Vasopressin in Patients with Septic Shock and Dynamic Left Ventricular Outflow Tract Obstruction

Cardiovasc Drugs Ther. 2020 Oct;34(5):685-688. doi: 10.1007/s10557-020-06998-8.

Abstract

Purpose: Left ventricular outflow tract obstruction (LVOTO) is a relatively uncommon but severe condition that may lead to hemodynamic impairment. It can be elicited by morphological (left ventricular hypertrophy, sigmoid septum, prominent papillary muscle, prolonged anterior mitral valve leaflet) and functional (hypovolemia, low afterload, hypercontractility, catecholamines) factors.

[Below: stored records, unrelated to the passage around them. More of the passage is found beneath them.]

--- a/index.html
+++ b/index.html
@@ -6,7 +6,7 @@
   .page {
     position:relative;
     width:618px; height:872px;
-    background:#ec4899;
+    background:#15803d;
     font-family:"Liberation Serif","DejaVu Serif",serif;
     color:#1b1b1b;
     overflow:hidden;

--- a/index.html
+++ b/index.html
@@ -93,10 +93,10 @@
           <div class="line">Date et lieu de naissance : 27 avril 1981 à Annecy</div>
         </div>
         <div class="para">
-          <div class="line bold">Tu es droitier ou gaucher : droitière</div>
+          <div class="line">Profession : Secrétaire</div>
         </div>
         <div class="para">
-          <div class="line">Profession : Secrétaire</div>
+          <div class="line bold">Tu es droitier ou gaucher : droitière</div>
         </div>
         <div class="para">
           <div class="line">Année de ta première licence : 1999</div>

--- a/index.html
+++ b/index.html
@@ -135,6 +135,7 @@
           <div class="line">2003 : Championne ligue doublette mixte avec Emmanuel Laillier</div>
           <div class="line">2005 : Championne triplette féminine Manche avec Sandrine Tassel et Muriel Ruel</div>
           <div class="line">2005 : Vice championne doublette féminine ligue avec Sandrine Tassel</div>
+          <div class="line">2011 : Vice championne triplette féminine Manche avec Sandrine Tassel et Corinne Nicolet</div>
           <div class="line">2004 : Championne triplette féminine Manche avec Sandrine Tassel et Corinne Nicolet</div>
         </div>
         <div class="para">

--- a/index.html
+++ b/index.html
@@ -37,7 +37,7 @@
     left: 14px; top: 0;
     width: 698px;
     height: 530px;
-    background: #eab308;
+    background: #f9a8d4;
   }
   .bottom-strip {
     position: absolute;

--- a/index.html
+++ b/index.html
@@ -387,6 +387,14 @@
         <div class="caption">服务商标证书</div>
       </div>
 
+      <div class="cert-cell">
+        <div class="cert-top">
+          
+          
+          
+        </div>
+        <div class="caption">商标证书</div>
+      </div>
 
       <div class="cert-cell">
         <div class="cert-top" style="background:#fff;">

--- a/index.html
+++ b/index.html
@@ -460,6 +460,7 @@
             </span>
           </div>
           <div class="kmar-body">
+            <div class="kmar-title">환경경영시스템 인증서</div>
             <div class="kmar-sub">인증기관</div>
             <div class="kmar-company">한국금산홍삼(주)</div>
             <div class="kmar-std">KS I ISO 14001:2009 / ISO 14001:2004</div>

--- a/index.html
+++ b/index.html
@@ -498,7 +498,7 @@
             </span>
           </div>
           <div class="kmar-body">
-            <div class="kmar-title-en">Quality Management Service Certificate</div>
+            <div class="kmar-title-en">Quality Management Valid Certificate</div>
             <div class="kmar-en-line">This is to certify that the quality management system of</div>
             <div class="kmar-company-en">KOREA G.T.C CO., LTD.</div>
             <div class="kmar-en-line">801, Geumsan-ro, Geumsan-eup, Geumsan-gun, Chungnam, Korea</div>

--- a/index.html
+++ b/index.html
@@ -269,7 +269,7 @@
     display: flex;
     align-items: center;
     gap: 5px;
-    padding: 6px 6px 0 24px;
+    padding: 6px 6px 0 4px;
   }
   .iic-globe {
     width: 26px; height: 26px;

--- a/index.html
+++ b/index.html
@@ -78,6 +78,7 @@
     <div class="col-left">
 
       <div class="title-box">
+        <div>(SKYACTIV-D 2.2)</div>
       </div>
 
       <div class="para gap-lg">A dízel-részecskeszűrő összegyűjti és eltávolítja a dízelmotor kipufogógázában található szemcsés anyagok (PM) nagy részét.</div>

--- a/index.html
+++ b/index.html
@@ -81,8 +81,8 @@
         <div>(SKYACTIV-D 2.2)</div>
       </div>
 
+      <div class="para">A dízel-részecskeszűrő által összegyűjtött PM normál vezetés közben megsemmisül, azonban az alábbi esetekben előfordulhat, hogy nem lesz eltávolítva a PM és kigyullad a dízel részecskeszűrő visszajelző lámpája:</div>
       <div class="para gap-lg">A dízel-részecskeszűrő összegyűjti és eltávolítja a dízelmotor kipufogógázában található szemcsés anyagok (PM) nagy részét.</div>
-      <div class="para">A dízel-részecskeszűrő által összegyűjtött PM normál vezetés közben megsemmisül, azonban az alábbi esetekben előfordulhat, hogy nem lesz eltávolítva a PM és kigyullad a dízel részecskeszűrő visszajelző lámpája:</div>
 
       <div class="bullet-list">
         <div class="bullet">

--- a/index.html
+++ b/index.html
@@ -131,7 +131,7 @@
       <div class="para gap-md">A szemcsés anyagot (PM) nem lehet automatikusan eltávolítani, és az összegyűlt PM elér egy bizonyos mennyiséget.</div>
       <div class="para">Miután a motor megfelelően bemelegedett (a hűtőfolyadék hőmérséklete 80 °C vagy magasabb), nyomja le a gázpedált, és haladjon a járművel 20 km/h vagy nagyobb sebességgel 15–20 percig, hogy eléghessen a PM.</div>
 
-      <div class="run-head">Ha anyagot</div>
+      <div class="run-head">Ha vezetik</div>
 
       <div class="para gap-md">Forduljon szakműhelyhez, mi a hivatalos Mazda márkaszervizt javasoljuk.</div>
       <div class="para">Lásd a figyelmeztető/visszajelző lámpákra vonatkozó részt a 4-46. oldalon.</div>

We sought to determine the incidence of the most severe form of LVOTO in septic shock patients and describe the therapeutic effects of vasopressin.

Methods: Over a period of 29 months, 527 patients in septic shock were screened for LVOTO. All were mechanically ventilated and treated according to sepsis bundles, including pre-load optimization and norepinephrine infusion. Vasopressin was added in addition to norepinephrine to reduce the adrenergic burden and decrease LVOTO.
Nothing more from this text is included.